Problem statement ▸
Your answer should hold exactly the lines below from the line with "color: #1d4ed8 ->" through the line with "text: 7 -> 2", both included, and no pictures at all.

Supplied records ▸
--- START ---

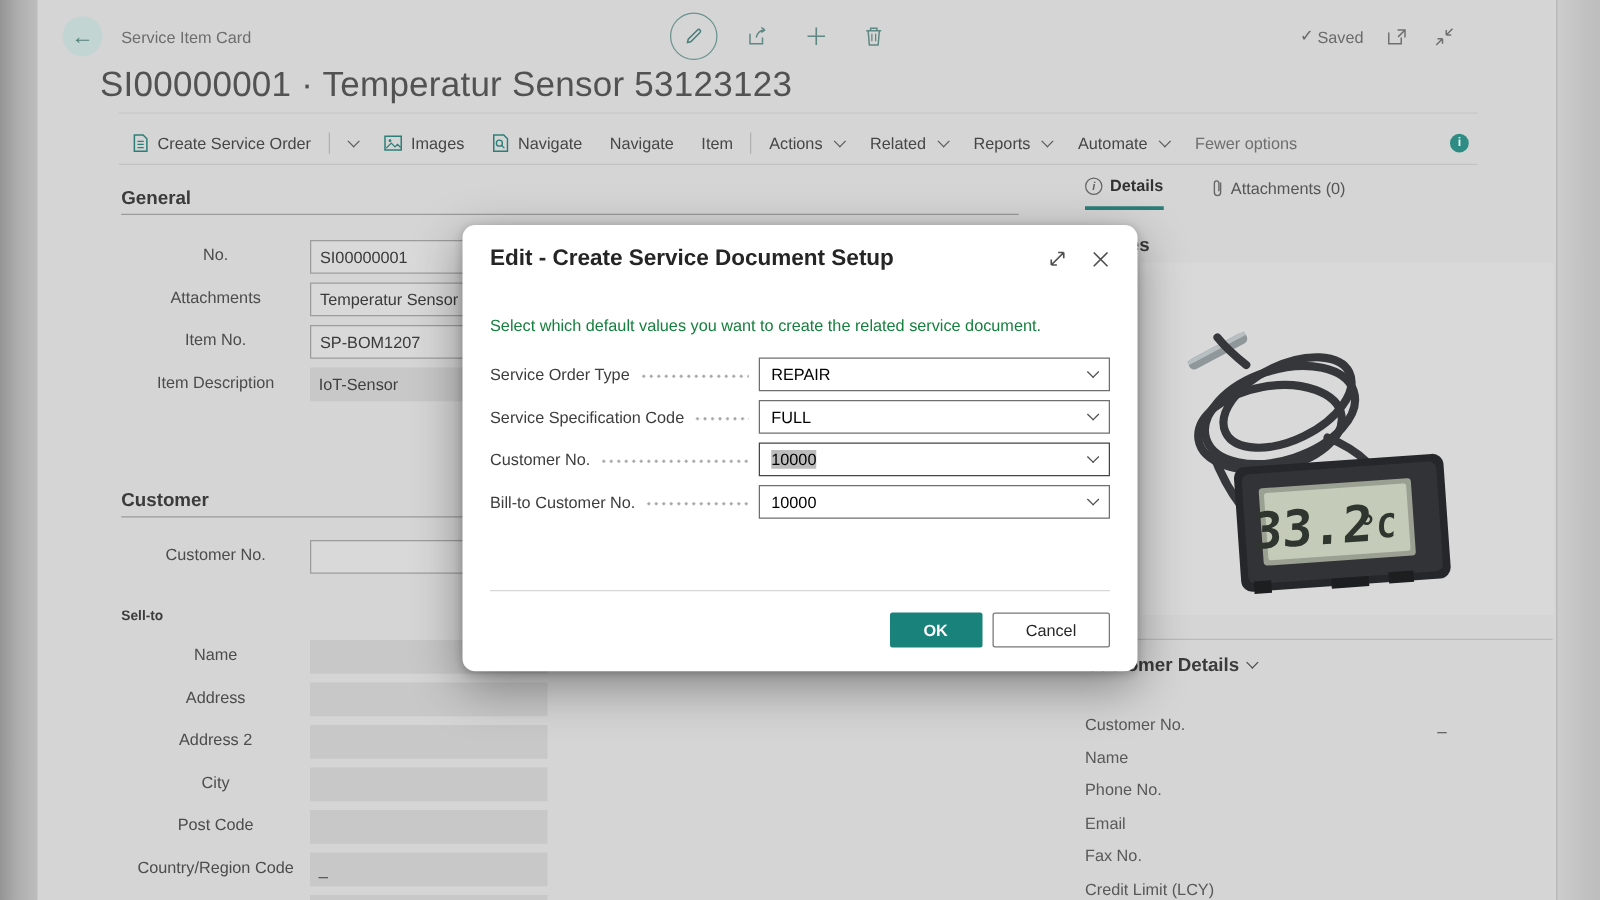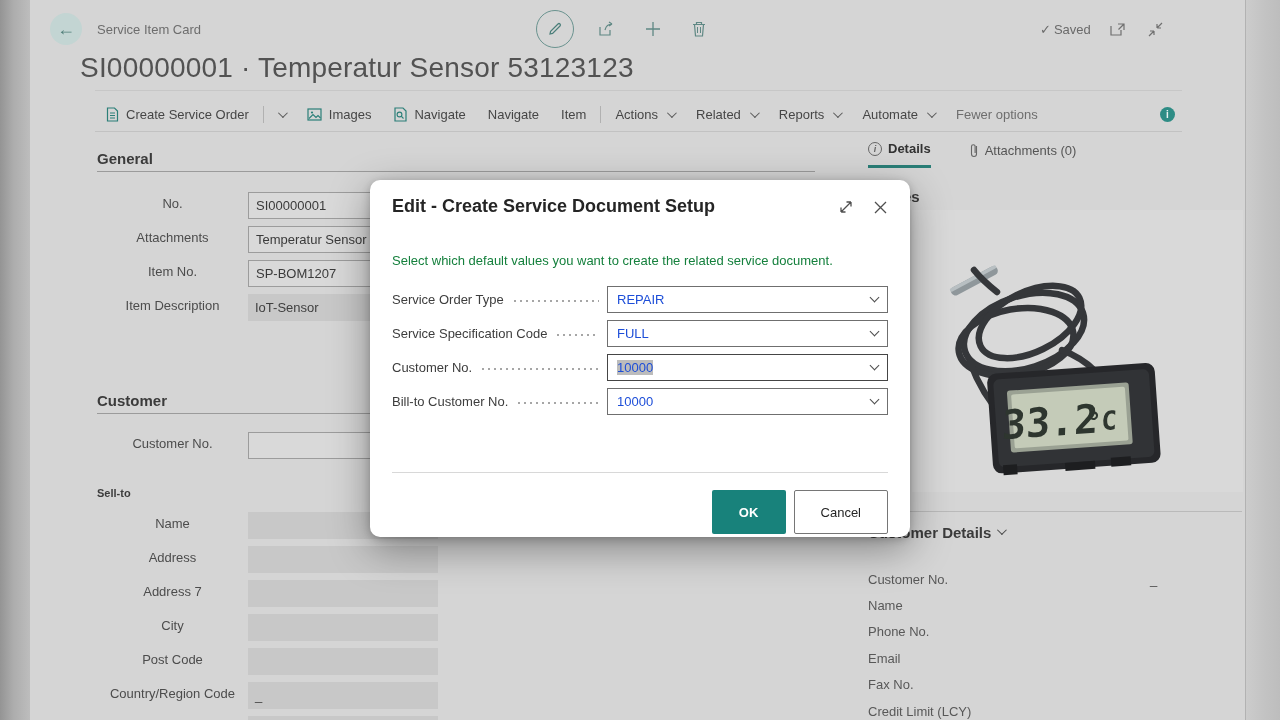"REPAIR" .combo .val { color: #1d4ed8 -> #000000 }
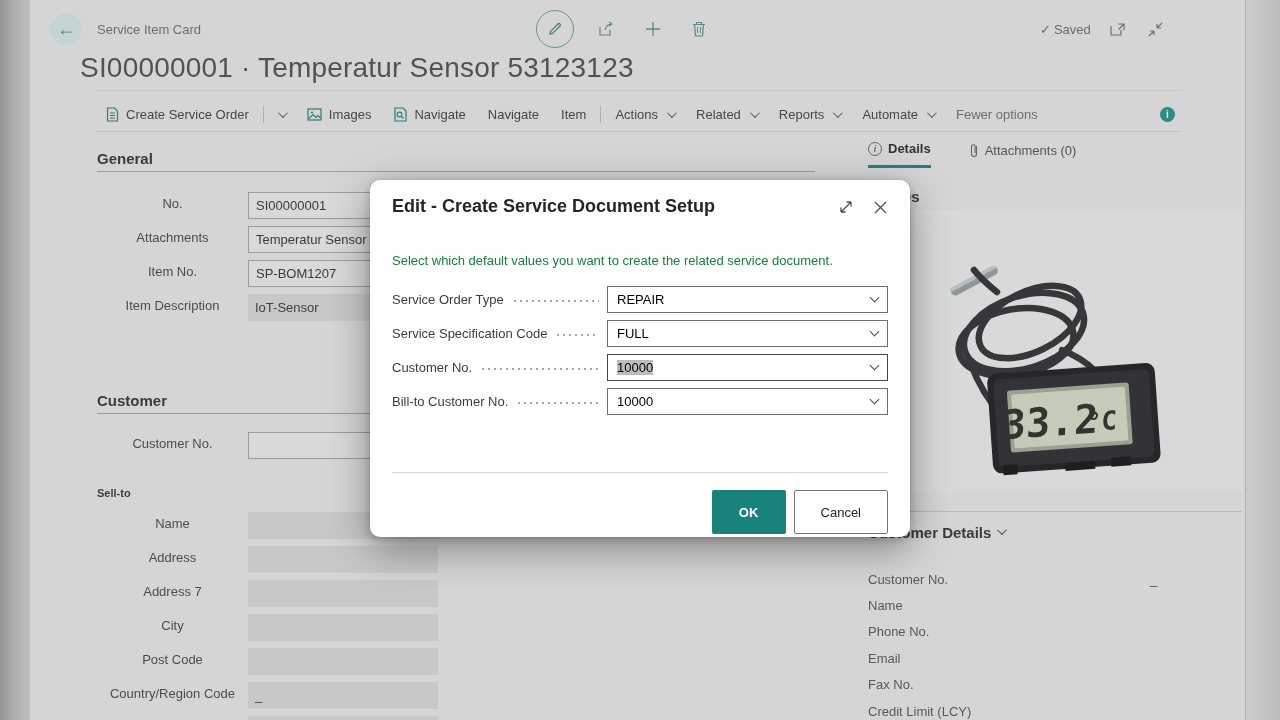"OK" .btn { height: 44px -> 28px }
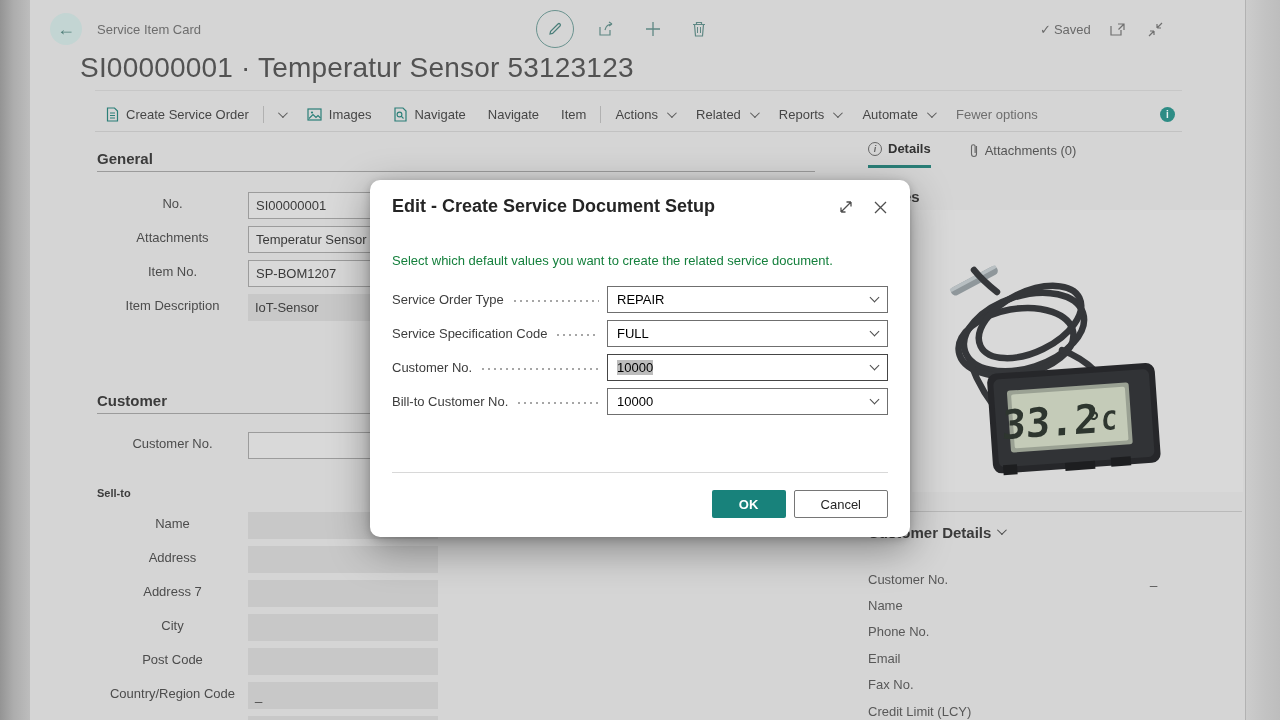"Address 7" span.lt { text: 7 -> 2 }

--- END ---
--- START ---

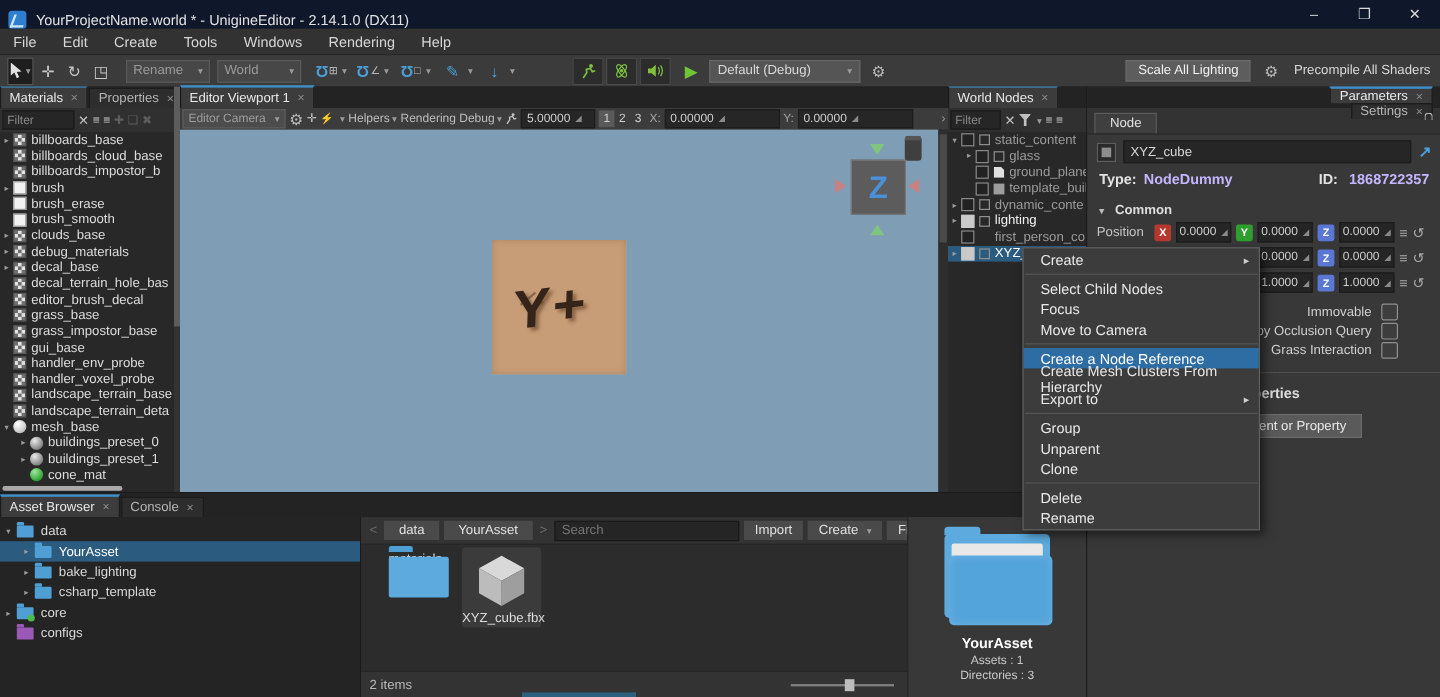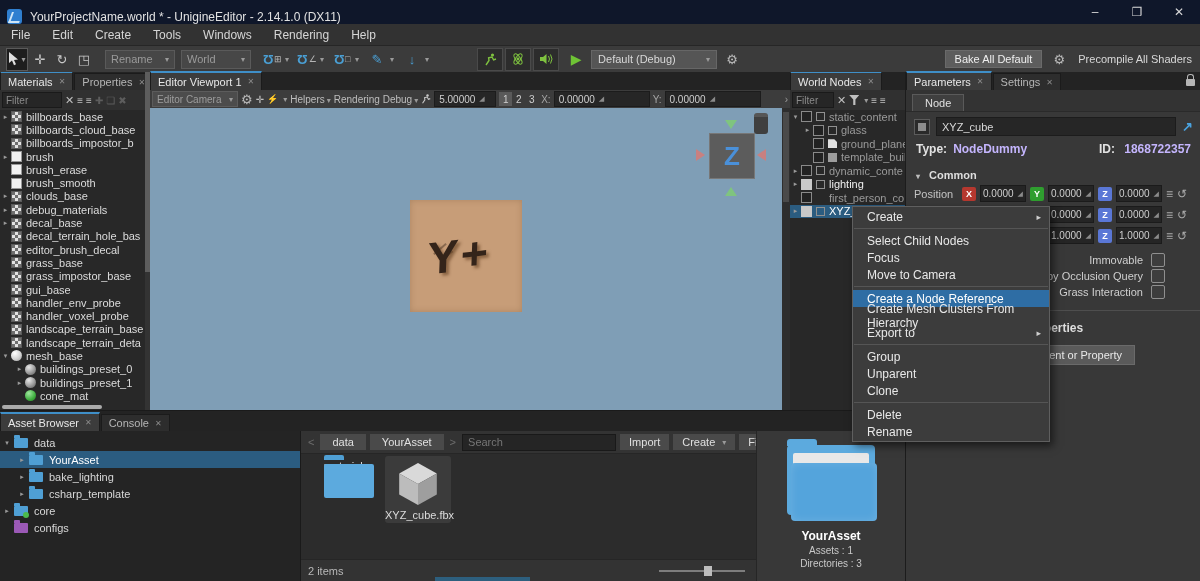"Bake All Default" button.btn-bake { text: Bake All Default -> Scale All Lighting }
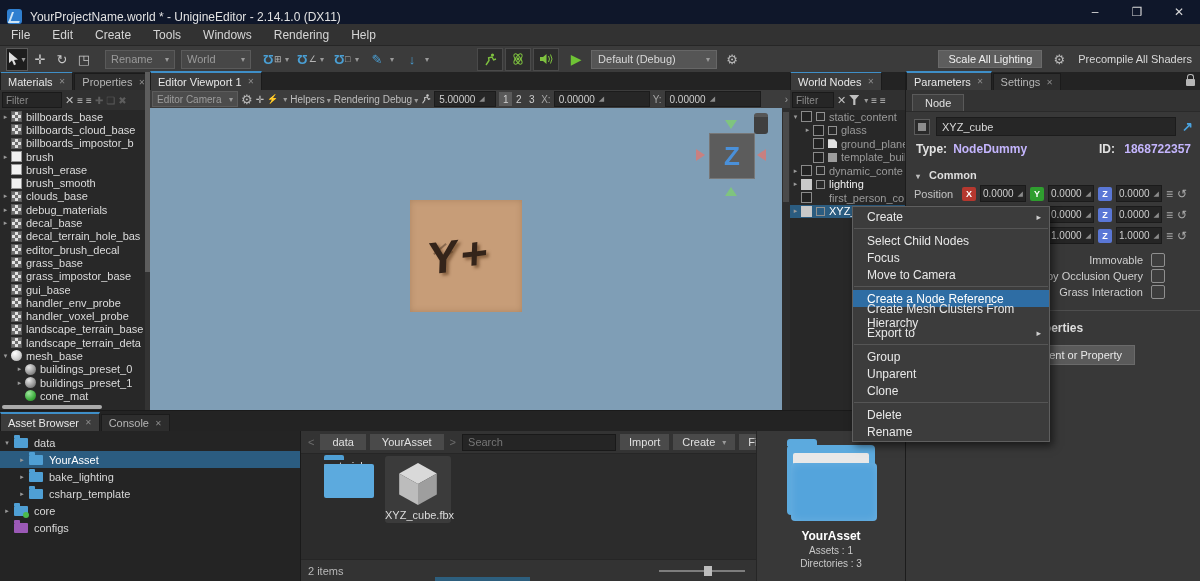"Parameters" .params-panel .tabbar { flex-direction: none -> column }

--- END ---
--- START ---

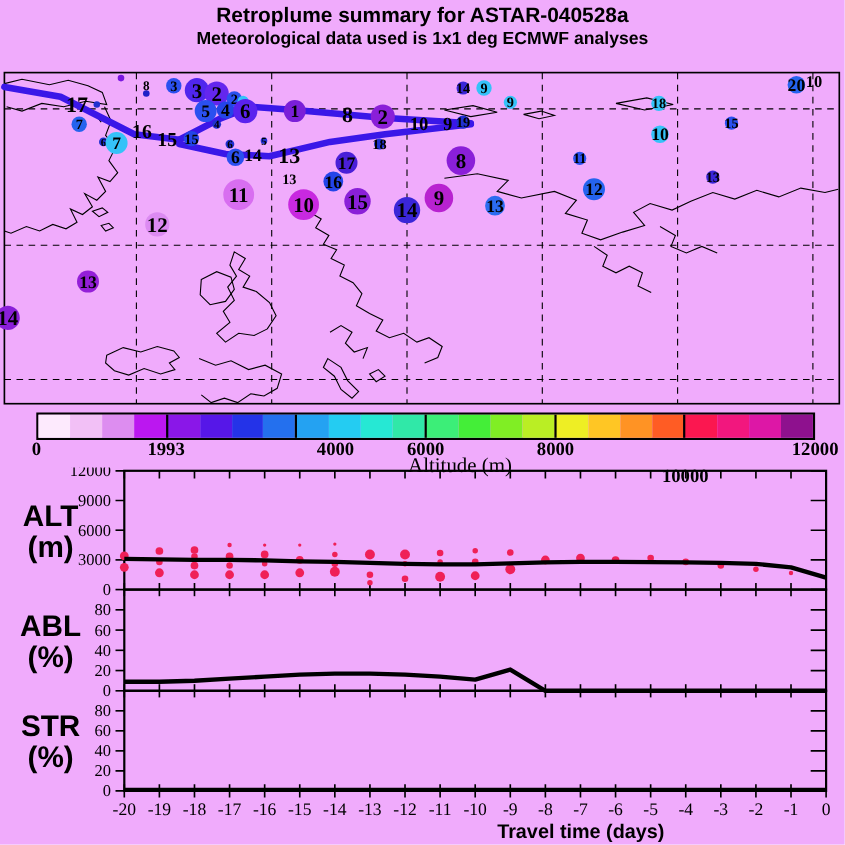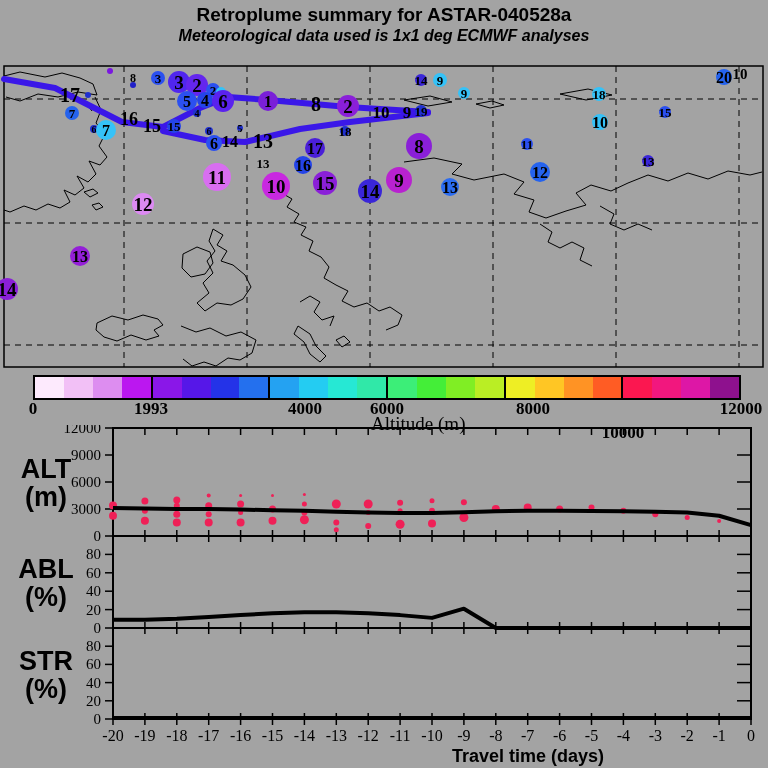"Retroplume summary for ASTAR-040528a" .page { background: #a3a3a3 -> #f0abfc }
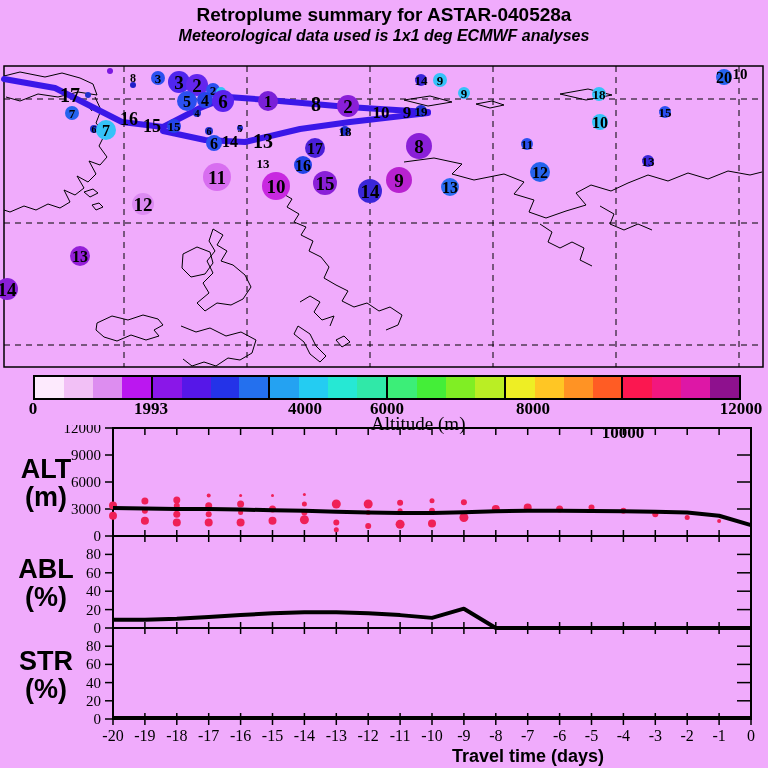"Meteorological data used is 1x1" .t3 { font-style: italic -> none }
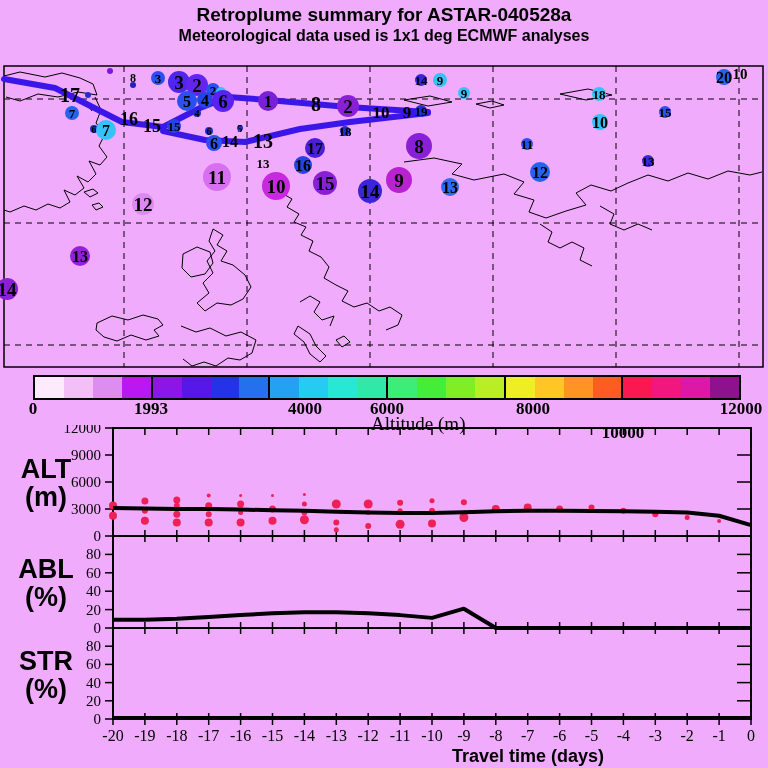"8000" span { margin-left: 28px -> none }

--- END ---

Response area ▸
"REPAIR" .combo .val { color: #1d4ed8 -> #000000 }
"OK" .btn { height: 44px -> 28px }
"Address 7" span.lt { text: 7 -> 2 }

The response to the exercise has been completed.